How Free Enterprise Helps the Poor - Free Market Updates with Istituto Acton
Free markets can help the rich, but what about the poor? Kishore Jayabalan is the director of Istituto Acton, and he has studied why freedom and property rights are a humanitarian issue, and why government leaders should roll back protectionist policies.
From Grassroot Institute, November 25, 2016
The contrast between Thanksgiving and Black Friday tends to strike people as disconcerting. In the space of a day, we go from a focus on family and gratitude to capitalistic frenzy.
These things appear to contradict each other. But they don't have to.
There is an assumption that capitalism and spirituality are incompatible. The caricature of the unscrupulous business man using the free market to take advantage of the poor is deeply ingrained in our culture. But again, that doesn't have to be the case.
Moreover, it is unfair to put the sins of an immoral capitalist at the feet of the free market. Especially because the free market is the most reliable and effective way to lift people out of poverty.
Too often, we ask how we can help the poor and underprivileged. That is the wrong question. The right question is, "how can we help the poor get richer?" And the answer, more often than not, comes in economic reforms that increase opportunity--not in government action that tend to reinforce economic barriers to success.
On this week's episode of E Hana Kakou, I spoke with Kishore Jayabalan, Director of the Acton Institute in Vatican City, Rome. Kishore was able to offer some very interesting insights on the nexus between liberty and morality, something that has been missing from our political discourse.

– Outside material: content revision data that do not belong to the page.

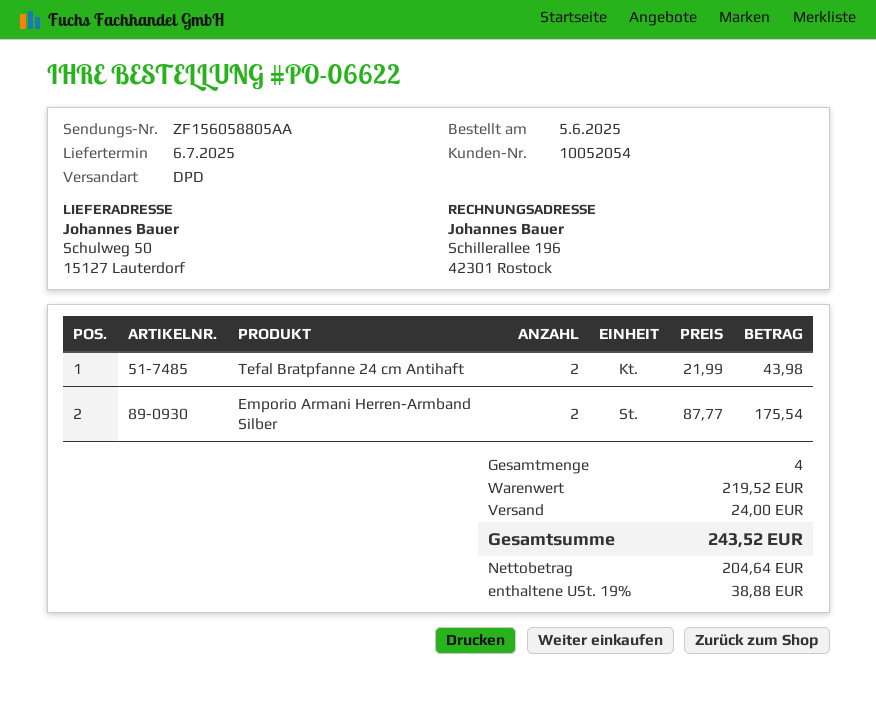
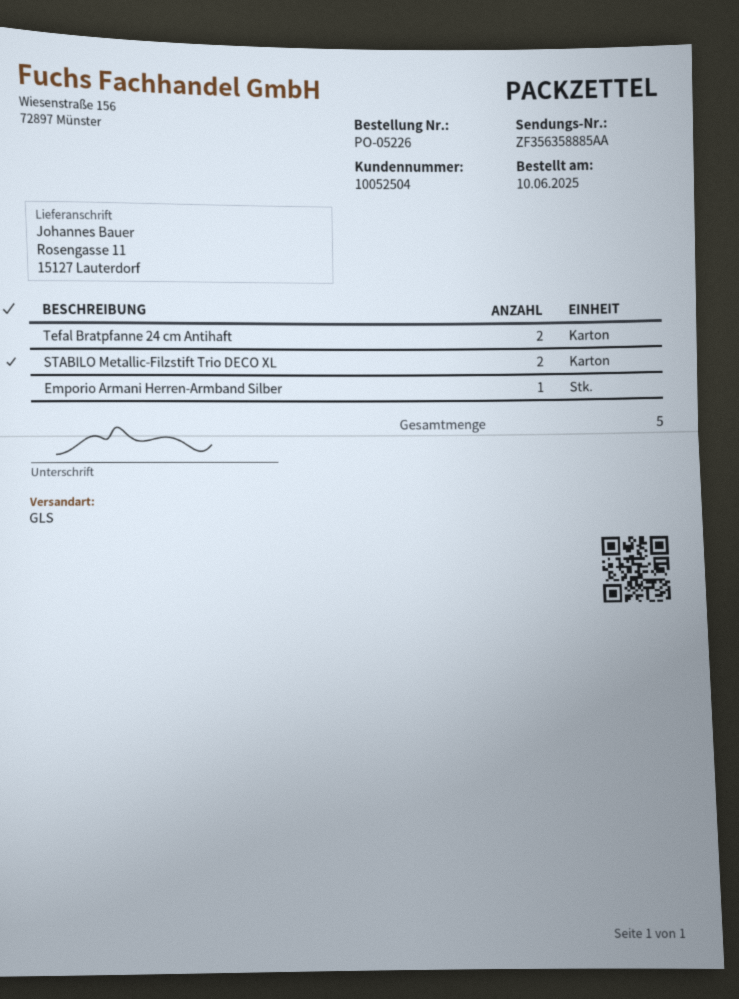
order number: PO-06622 -> PO-05226
order date: 2025-06-05 -> 2025-06-10
customer number: 10052054 -> 10052504
shipping method: DPD -> GLS
tracking number: ZF156058805AA -> ZF356358885AA
ship to: Schulweg 50, 15127 Lauterdorf -> Rosengasse 11, 15127 Lauterdorf
Emporio Armani Herren-Armband Silber: 2 -> 1
STABILO Metallic-Filzstift Trio DECO XL: none -> 2
total quantity: 4 -> 5

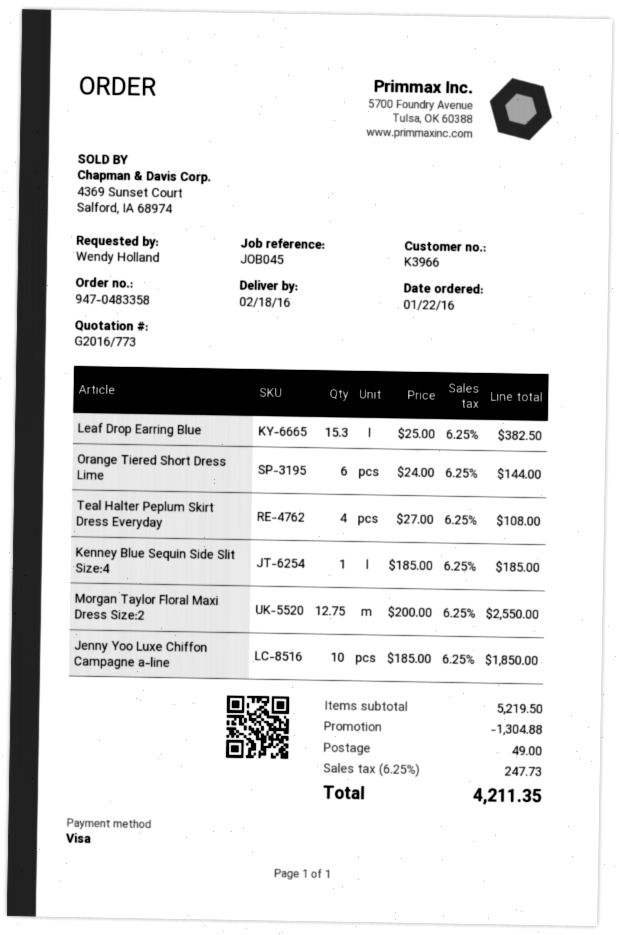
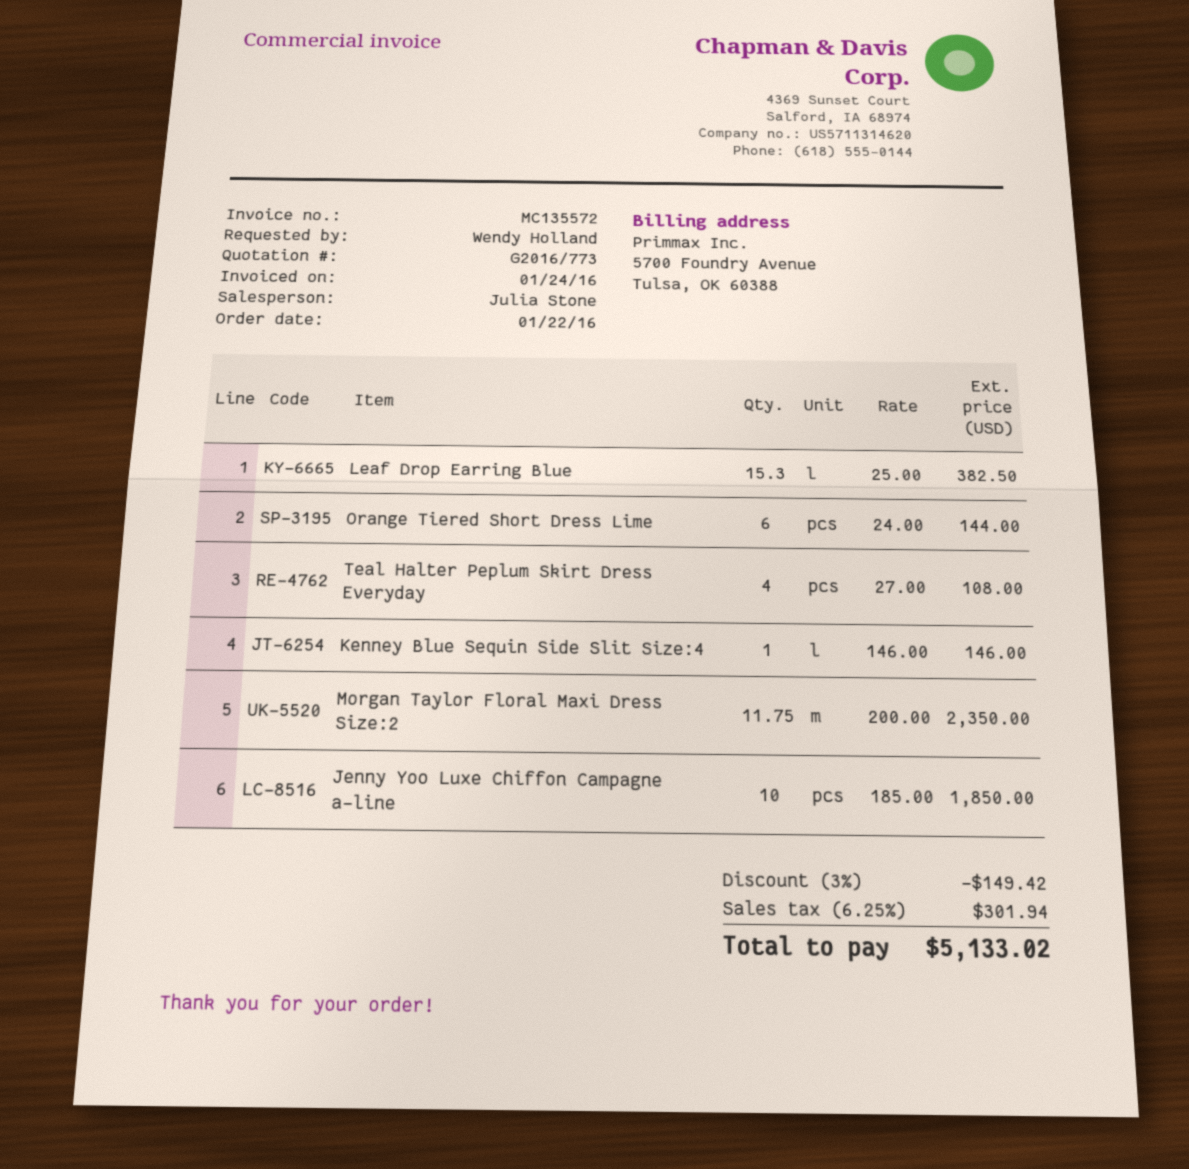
Kenney Blue Sequin Side Slit Size:4: 1 x 185.00 = 185.00 -> 1 x 146.00 = 146.00
Morgan Taylor Floral Maxi Dress Size:2: 12.75 x 200.00 = 2550.00 -> 11.75 x 200.00 = 2350.00
discount: 1304.88 -> 149.42
shipping: 49.00 -> none
tax: 6.25% = 247.73 -> 6.25% = 301.94
total: 4211.35 -> 5133.02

He points out that asking people to live morally in a free market society puts responsibility on them to help out their fellow man. (And studies show that private action tends to be much more efficient and effective than government programs.)
One phrase in particular stuck out to me as something that all advocates of liberty should remember, especially at this time of year: We often think of individual liberty as giving us freedom to do what we want. Its true purpose is to give us the power to do what we should.
Imagine how much good we could do by using liberty and the free market to do what we should.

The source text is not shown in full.